President Zeman warns of “appeasement” of Islamic radicals

Miloš Zeman, photo: CTK

Czech President Miloš Zeman has called on the world to deal with Islamic radicalism the same way it ultimately had to deal with Nazism in the 1940s. The comments were made at Prague Castle before dozens of European leaders as part of events marking the 70th anniversary of the liberation of Auschwitz.

Miloš Zeman,  photo: CTK
“We have to ask ourselves if a repeat of the Holocaust could happen. This time it would not comprise 6 million Jews, but rather members of countless faiths as well as atheists – and even Muslims. Which is why I would like to welcome the fact that moderate Arab countries recently joined in the battle against Islamic State.”

The Czech president’s speech was delivered Tuesday morning at Prague Castle’s Spanish Hall. The event formed the closing part of The Third International Holocaust Forum, entitled “Let My People Live!” organized by the European Jewish Congress with the backing of the Czech Government. Several hundred dignitaries, including around thirty European heads of government or state attended the event – though, notably, both the leaders of Russia and Ukraine were absent. In the wake of the recent Charlie Hebdo attacks in Paris, Zeman took a characteristically tough line against Islamic fundamentalism, suggesting the Nazi past held lessons for today’s struggle against terrorism:

Photo: Menendj,  CC BY-SA 2.5
“I don’t know who among you has seen a map of a proposed Islamic Caliphate to be achieved by 2020. It is a map that covers half of Europe, half of Africa and a large part of Asia. If you say that it is a map authored by a madman, then you will be right. But Adolf Hitler too was a madman. But despite this, his vision of an enslaved and Jew-free Europe almost became a reality.”
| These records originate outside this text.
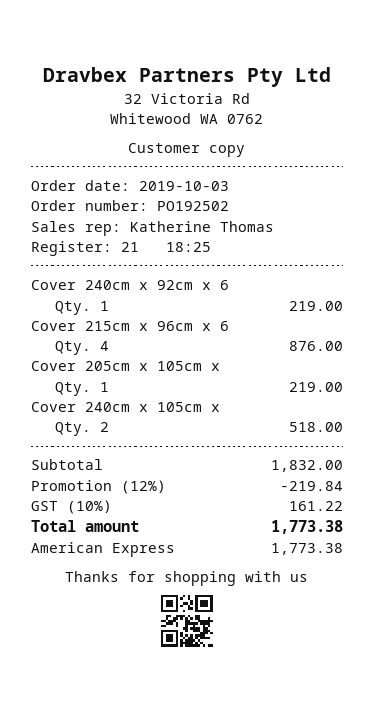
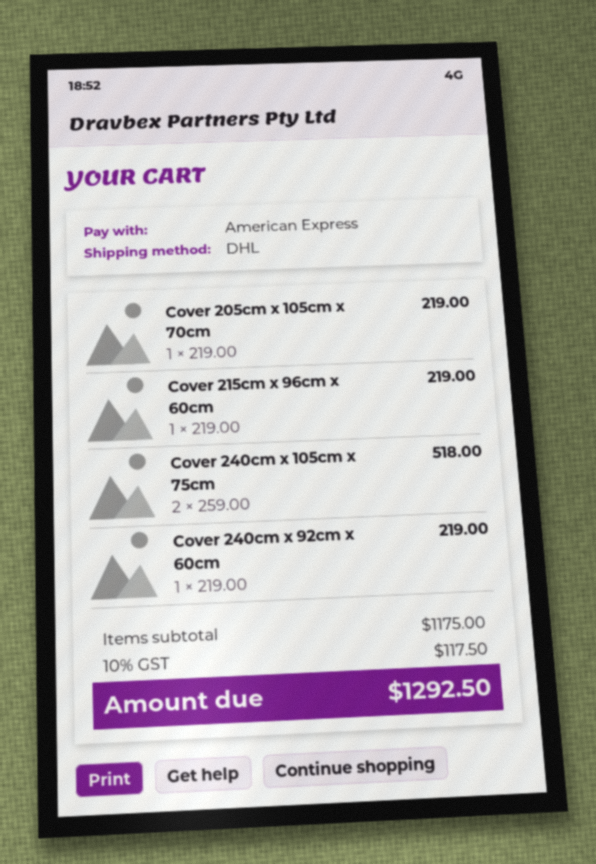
Cover 215cm x 96cm x 6: 4 for 876.00 -> 1 for 219.00
subtotal: 1832.00 -> 1175.00
discount: 12% = 219.84 -> none
tax: 10% = 161.22 -> 10% = 117.50
total: 1773.38 -> 1292.50

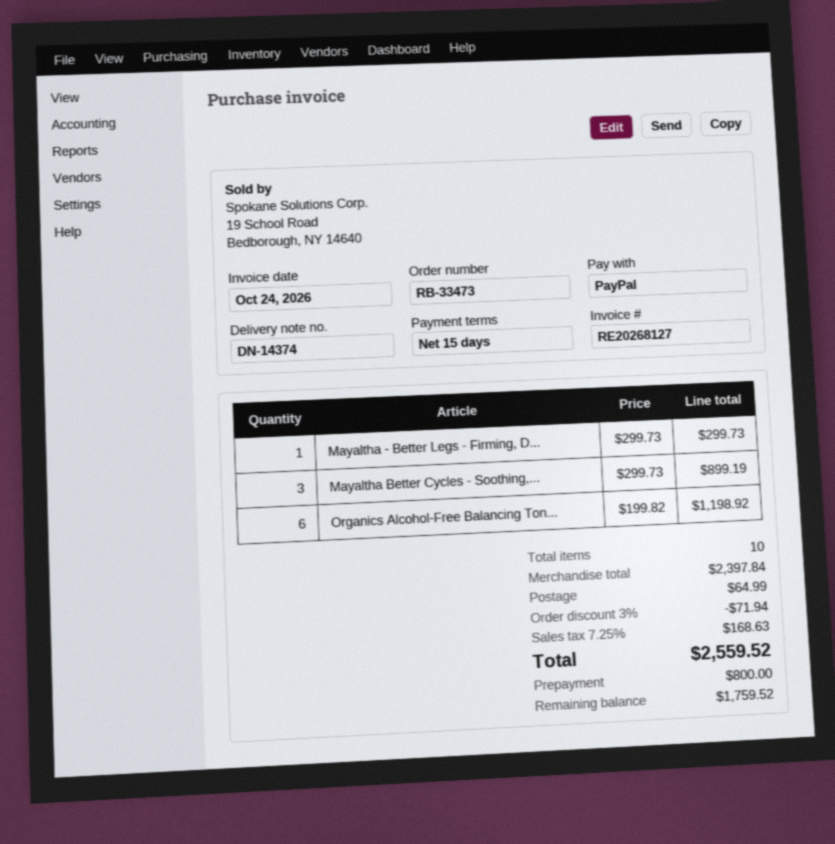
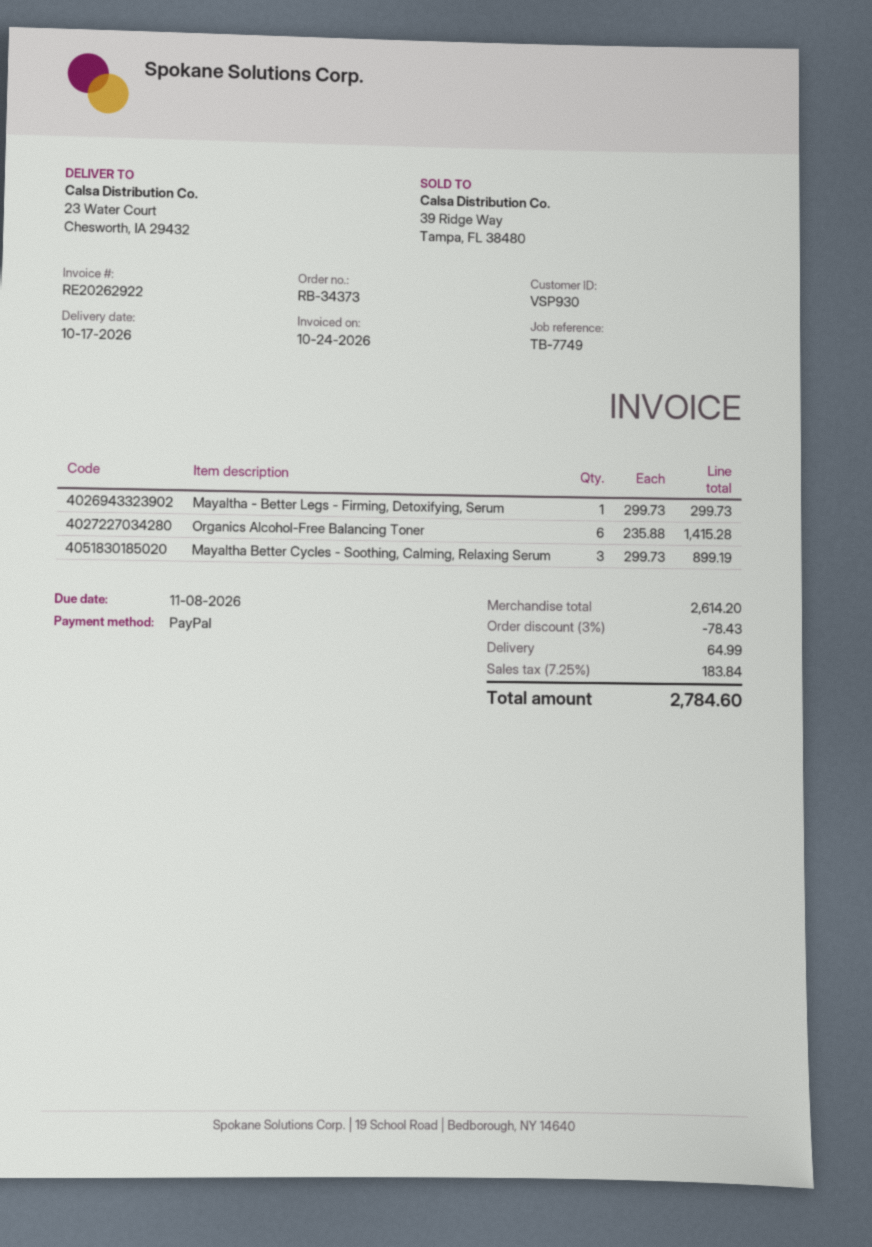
order number: RB-33473 -> RB-34373
invoice number: RE20268127 -> RE20262922
Organics Alcohol-Free Balancing Ton...: 6 x 199.82 = 1198.92 -> 6 x 235.88 = 1415.28
subtotal: 2397.84 -> 2614.20
discount: 3% = 71.94 -> 3% = 78.43
tax: 7.25% = 168.63 -> 7.25% = 183.84
total: 2559.52 -> 2784.60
Following a trip to the Czech former Nazi concentration camp at Terezín, President Zeman had already signaled a day earlier that he intended to deliver a “very radical” speech at Prague Castle the next day. That same evening, he told roughly 500 guests assembled at Prague’s Municipal House, that radical Islam and anti-Semitism could not be defeated by public demonstrations and appeasement. Nor were legislative means sufficient, he added. His speech would be, Zeman declared, a gesture akin to President Kennedy’s June 1963 “Ich bin ein Berliner” expression of solidarity to the people of West Berlin.

Ultimately, Zeman’s address recalled Europe’s initial appeasement of the Nazis in the 1930s, before arguing that a tough line was needed to prevent Islamist radicals perpetrating another Holocaust. The solution, he argued, included pushing for the UN Security Council to create a new international rapid reaction force to stamp out terrorists:

Terezín,  photo: CTK
“We remain of the belief that terrorists can still somehow be educated. Yes, Hitler educated us with gas chambers. But I fear that before we are truly ready to create a joint rapid response force, several more terrorist attacks will have to occur before the public realizes that the terrorists cannot be negotiated with, but must be battled against; and this battle cannot merely be undertaken via shallow legislative changes, but with the kind of force that might have been [offered against Hitler] in 1936 in the Rhineland.”

Should such warnings not be heeded, the president added, the world risked a new “Superholocaust” in which as many as 500 million people could die.